Powell’s group supports bipartisan initiatives that he says have good chances of passing in the next Congress that would make existing fossil fuel plants cleaner and nuclear energy more viable.

Congress last year approved a bill signed by Trump that extended and expanded an existing tax credit to help fund technologies that capture carbon emissions from power plants and store it underground.

Members of both parties are hoping the new Congress can pass a bill passed in March by the Senate Environment and Public Works Committee that would build on the tax credit by requiring the government to research carbon capture and utilization technologies that would trap carbon from industrial facilities and reuse it for commercial products. The legislation also would set up a program to incentivize the creation of technologies that can suck carbon directly out of the air.

That bill had wide-ranging sponsorship, including that of Sens. John Barrasso, the chairman of the Public Works Committee from the coal state of Wyoming, and Tom Carper of Delaware, the panel’s top Democrat, who is a leading advocate for policies to mitigate climate change.

There is also similar broad support for bills introduced in the House and Senate to help the struggling nuclear energy industry by encouraging the development of advanced nuclear reactors, a far-off technology that supporters say is more viable because it’s smaller, containing less fuel and energy, and would operate with less risk of accidents.
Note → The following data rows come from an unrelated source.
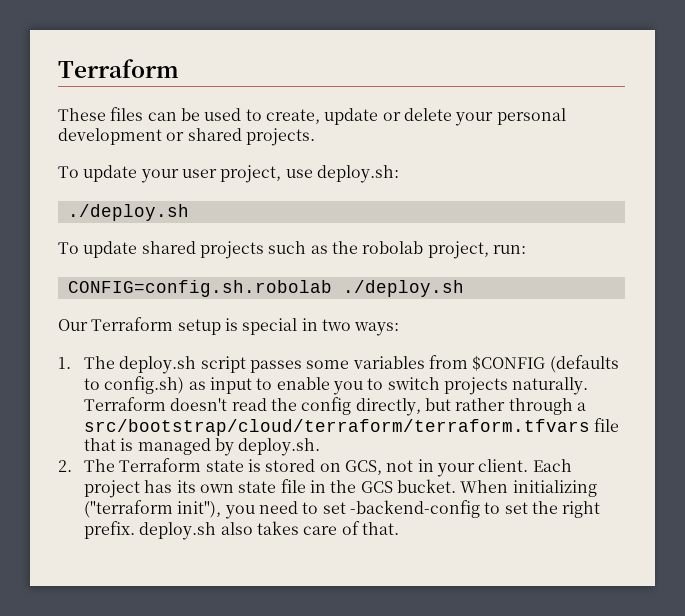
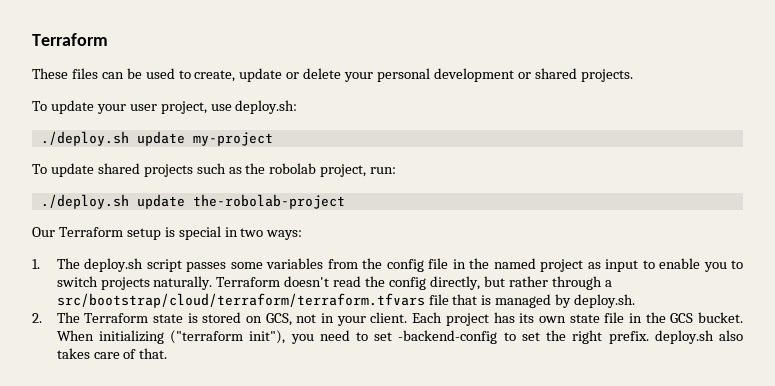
  To update your user project, use deploy.sh:
- ./deploy.sh
+ ./deploy.sh update my-project
- CONFIG=config.sh.robolab ./deploy.sh
+ ./deploy.sh update the-robolab-project
- 1. The deploy.sh script passes some variables from $CONFIG (defaults to config.sh) as input to enable you to switch projects naturally.
+ 1. The deploy.sh script passes some variables from the config file in the named project as input to enable you to switch projects naturally.

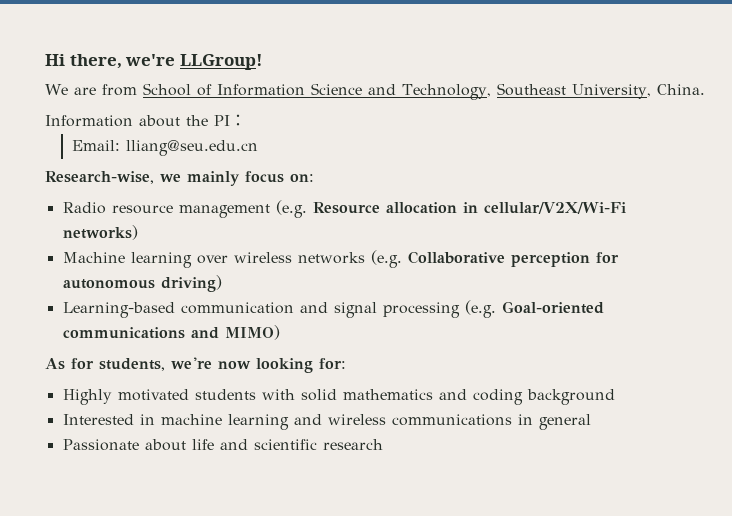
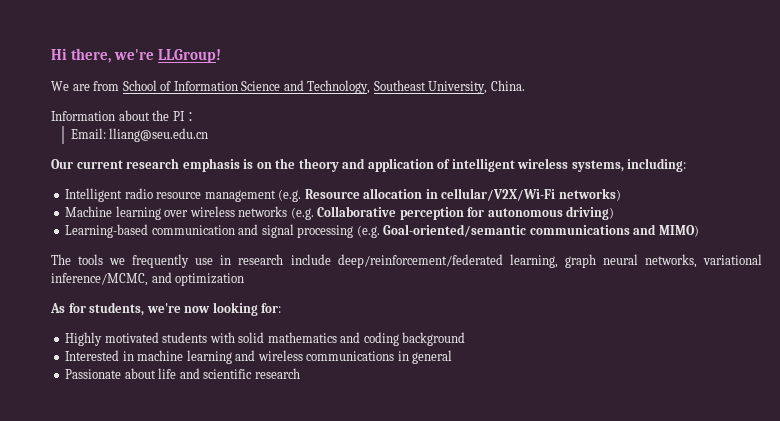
- Research-wise, we mainly focus on:
- Radio resource management (e.g. Resource allocation in cellular/V2X/Wi-Fi networks)
+ Our current research emphasis is on the theory and application of intelligent wireless systems, including:
+ Intelligent radio resource management (e.g. Resource allocation in cellular/V2X/Wi-Fi networks)
- Learning-based communication and signal processing (e.g. Goal-oriented communications and MIMO)
+ Learning-based communication and signal processing (e.g. Goal-oriented/semantic communications and MIMO)
+ The tools we frequently use in research include deep/reinforcement/federated learning, graph neural networks, variational inference/MCMC, and optimization

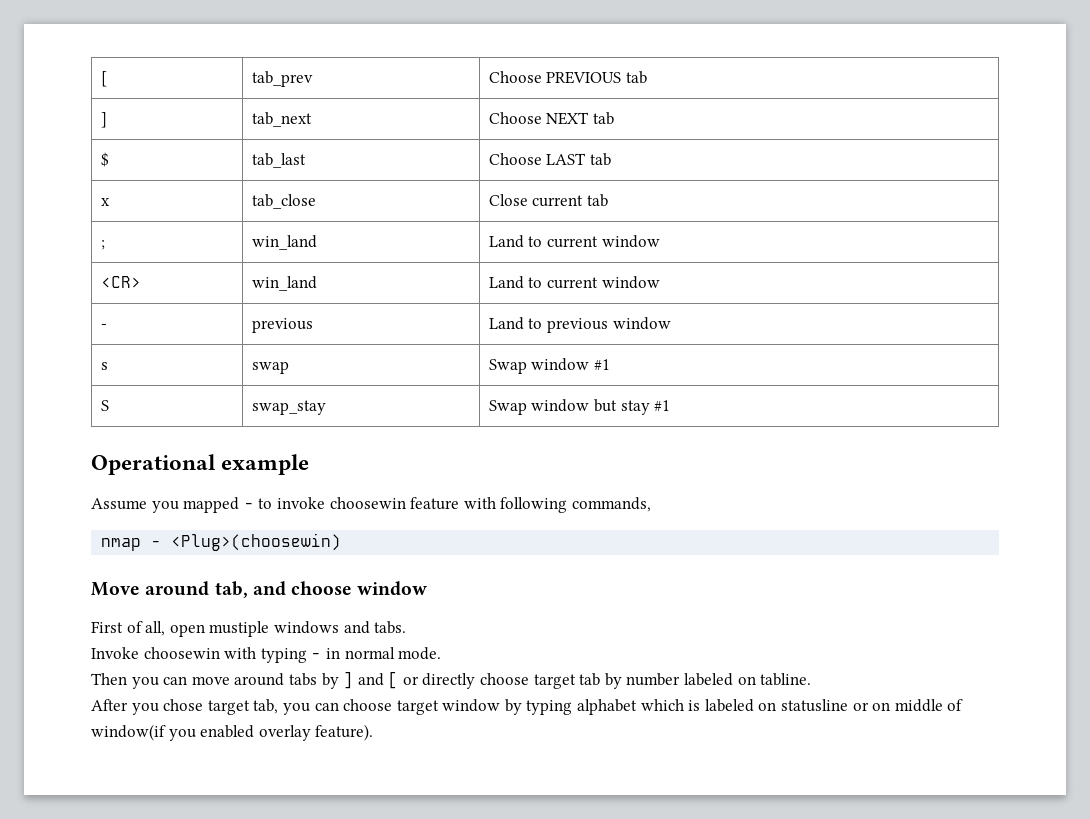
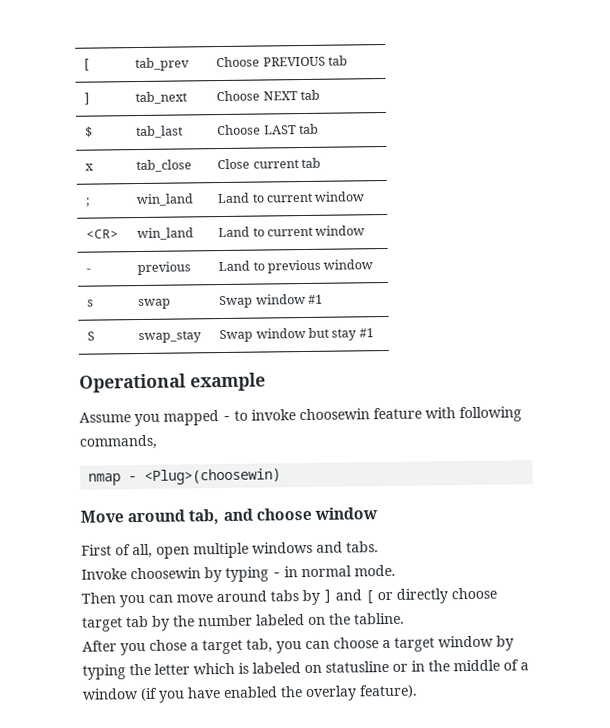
- First of all, open mustiple windows and tabs.
+ First of all, open multiple windows and tabs.
- Invoke choosewin with typing - in normal mode.
+ Invoke choosewin by typing - in normal mode.
- Then you can move around tabs by ] and [ or directly choose target tab by number labeled on tabline.
+ Then you can move around tabs by ] and [ or directly choose target tab by the number labeled on the tabline.
- After you chose target tab, you can choose target window by typing alphabet which is labeled on statusline or on middle of window(if you enabled overlay feature).
+ After you chose a target tab, you can choose a target window by typing the letter which is labeled on statusline or in the middle of a window (if you have enabled the overlay feature).

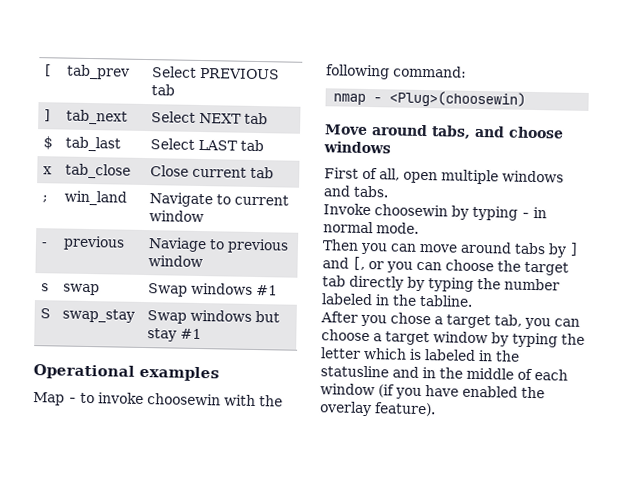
- [ | tab_prev | Choose PREVIOUS tab
+ [ | tab_prev | Select PREVIOUS tab
- ] | tab_next | Choose NEXT tab
+ ] | tab_next | Select NEXT tab
- $ | tab_last | Choose LAST tab
+ $ | tab_last | Select LAST tab
- ; | win_land | Land to current window
- <CR> | win_land | Land to current window
+ ; | win_land | Navigate to current window
- - | previous | Land to previous window
+ - | previous | Naviage to previous window
- s | swap | Swap window #1
+ s | swap | Swap windows #1
- S | swap_stay | Swap window but stay #1
+ S | swap_stay | Swap windows but stay #1
- Operational example
- Assume you mapped - to invoke choosewin feature with following commands,
+ Operational examples
+ Map - to invoke choosewin with the following command:
- Move around tab, and choose window
+ Move around tabs, and choose windows
- Then you can move around tabs by ] and [ or directly choose target tab by the number labeled on the tabline.
+ Then you can move around tabs by ] and [, or you can choose the target tab directly by typing the number labeled in the tabline.
- After you chose a target tab, you can choose a target window by typing the letter which is labeled on statusline or in the middle of a window (if you have enabled the overlay feature).
+ After you chose a target tab, you can choose a target window by typing the letter which is labeled in the statusline and in the middle of each window (if you have enabled the overlay feature).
“Folks working on the issue of carbon mitigation have to be realistic to say there has to be a place for nuclear energy, which doesn’t emit any carbon,” said Barrasso, who is the co-author of a bill promoting advanced reactors co-sponsored by Murkowski, Corey Booker, D-N.J., and others.

“I am committed to working on things we can do in bipartisan way to actually make a difference,” Barrasso added in an interview with the Washington Examiner.

Republicans and Democrats are even talking about cooperating on clean energy before the new Congress begins, with some seeking, as part of a package of temporary tax breaks slated for re-upping, to extend the $7,500-per-vehicle tax credit for electric and plug-in hybrid vehicles — keeping it alive for more years — and lifting the individual manufacturer cap.

Although some outside free-market groups oppose the tax breaks, many Republicans represent manufacturing states and districts that would benefit from the advanced vehicle economy.

“When we talk on a global scale about climate change and get stuck in a debate on whether the science is real or fake, you get nowhere,” Welch said. “But if you bring it down to a more granular level, a lot of Republicans are with you.”